WHAT TO WORK ON:
Copy the lines below exactly, starting at the line that contains "- Technologies used: Leap" and stopping after the last line, and include no other lines.

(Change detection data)
┌──

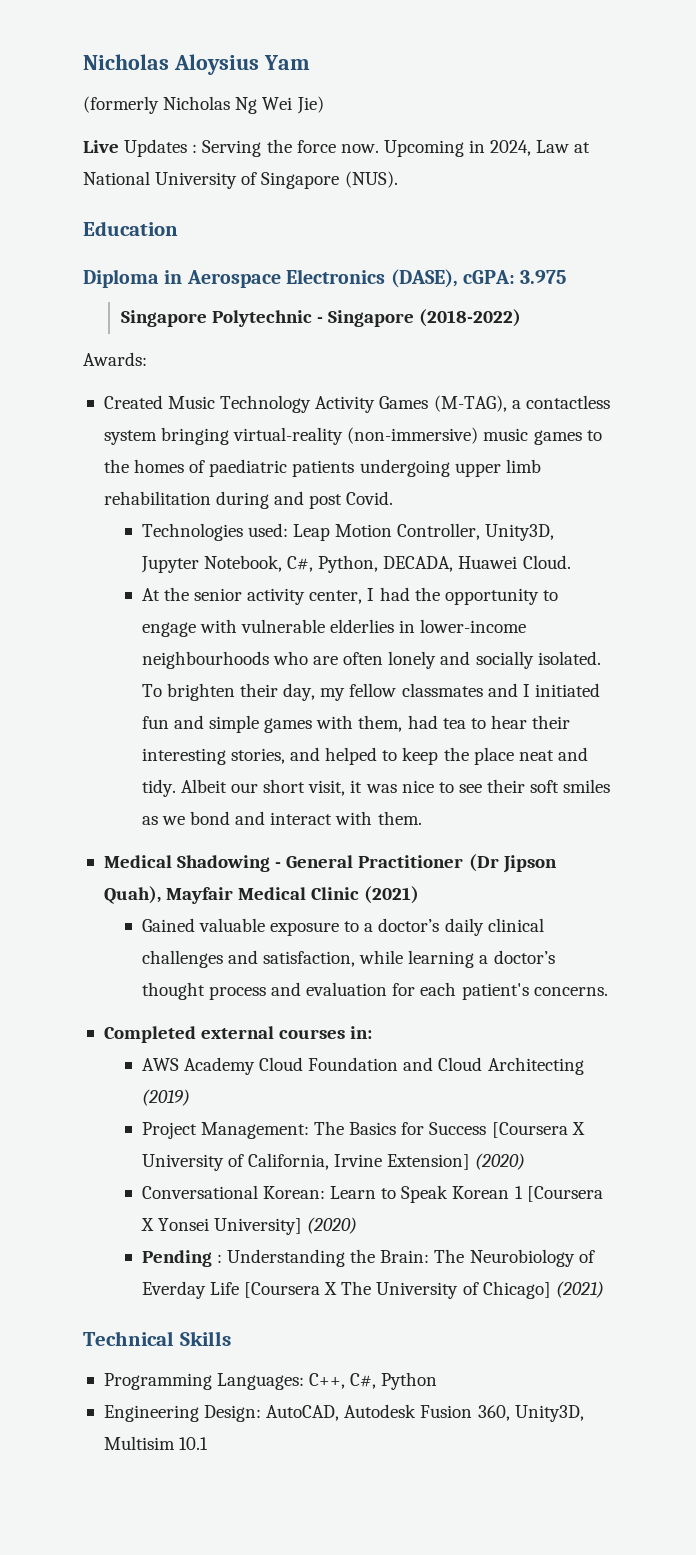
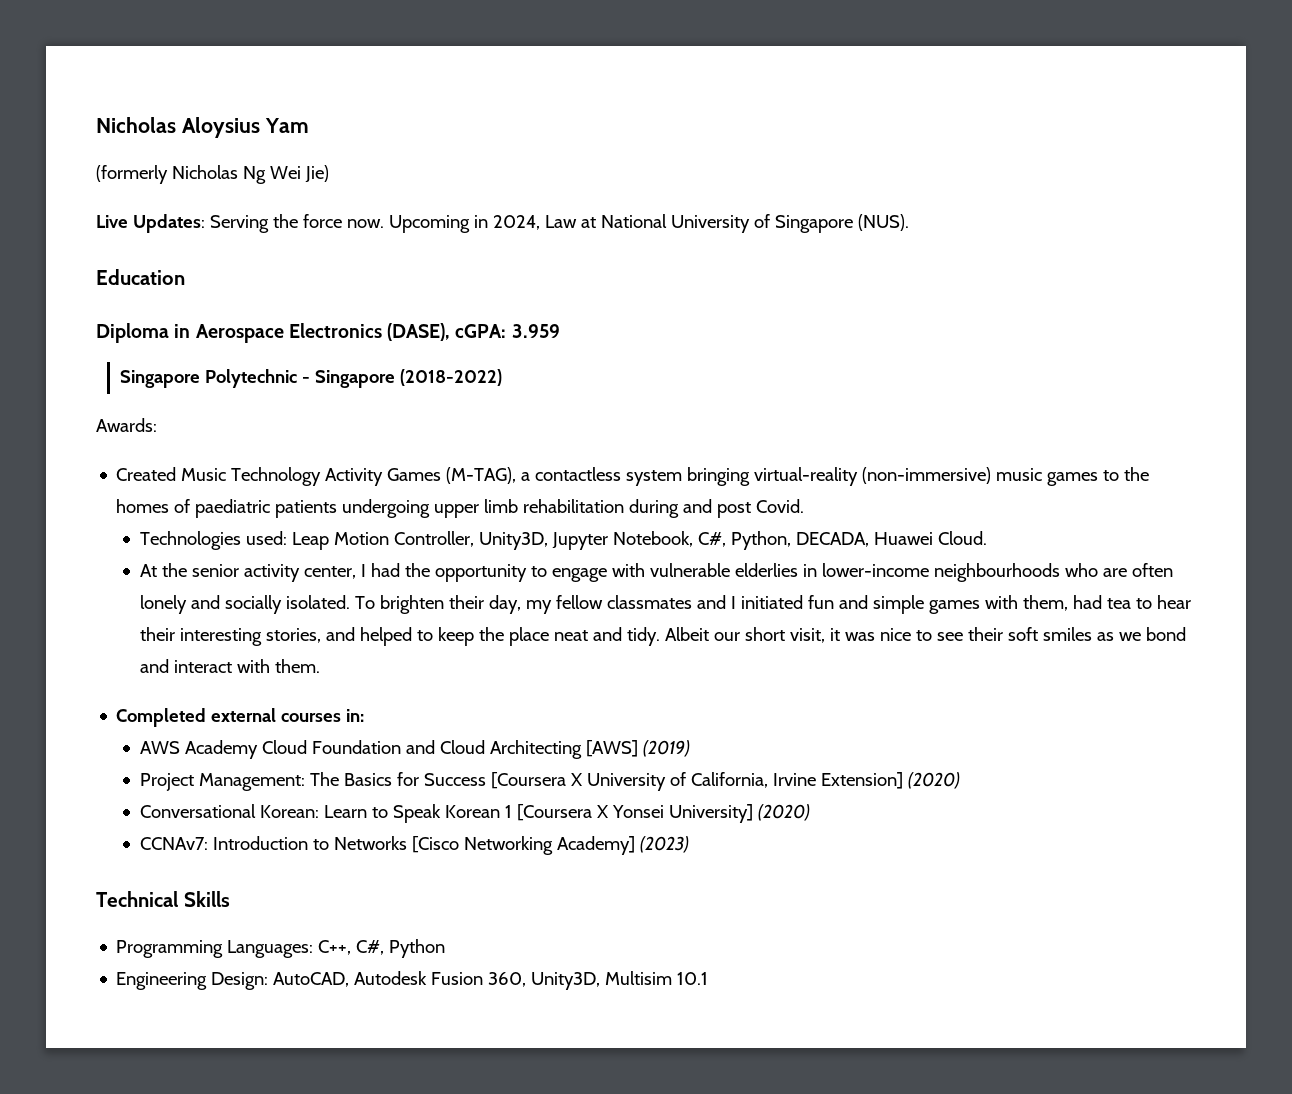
- Live Updates : Serving the force now.
+ Live Updates: Serving the force now.
- Diploma in Aerospace Electronics (DASE), cGPA: 3.975
+ Diploma in Aerospace Electronics (DASE), cGPA: 3.959
- Medical Shadowing - General Practitioner (Dr Jipson Quah), Mayfair Medical Clinic (2021)
- Gained valuable exposure to a doctor’s daily clinical challenges and satisfaction, while learning a doctor’s thought process and evaluation for each patient's concerns.
- AWS Academy Cloud Foundation and Cloud Architecting (2019)
+ AWS Academy Cloud Foundation and Cloud Architecting [AWS] (2019)
- Pending : Understanding the Brain: The Neurobiology of Everday Life [Coursera X The University of Chicago] (2021)
+ CCNAv7: Introduction to Networks [Cisco Networking Academy] (2023)

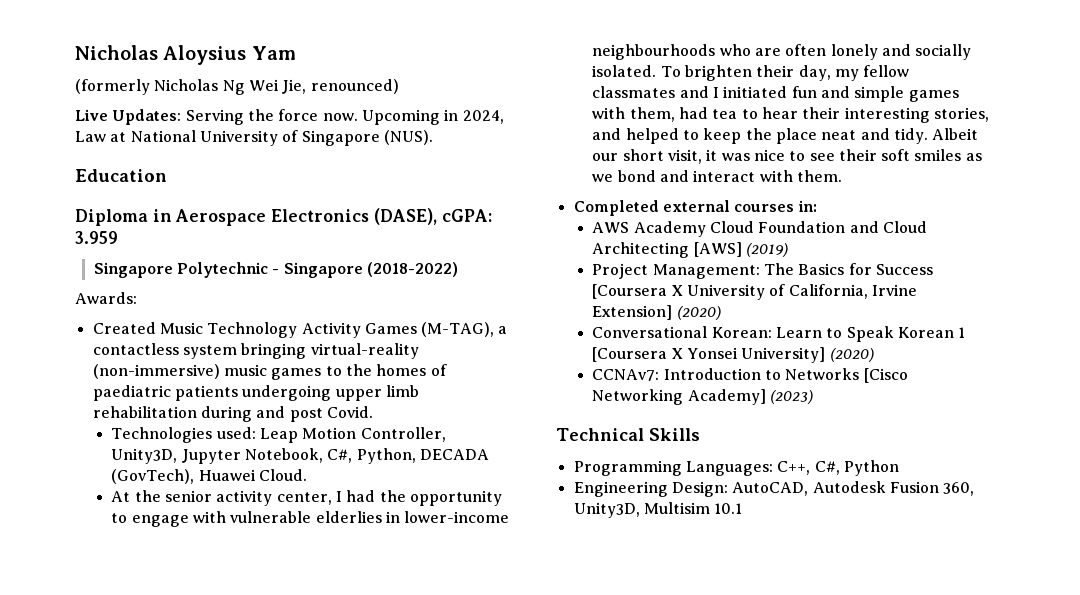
- (formerly Nicholas Ng Wei Jie)
+ (formerly Nicholas Ng Wei Jie, renounced)
- Technologies used: Leap Motion Controller, Unity3D, Jupyter Notebook, C#, Python, DECADA, Huawei Cloud.
+ Technologies used: Leap Motion Controller, Unity3D, Jupyter Notebook, C#, Python, DECADA (GovTech), Huawei Cloud.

└──

ANSWER TO THIS PROBLEM:
- Technologies used: Leap Motion Controller, Unity3D, Jupyter Notebook, C#, Python, DECADA, Huawei Cloud.
+ Technologies used: Leap Motion Controller, Unity3D, Jupyter Notebook, C#, Python, DECADA (GovTech), Huawei Cloud.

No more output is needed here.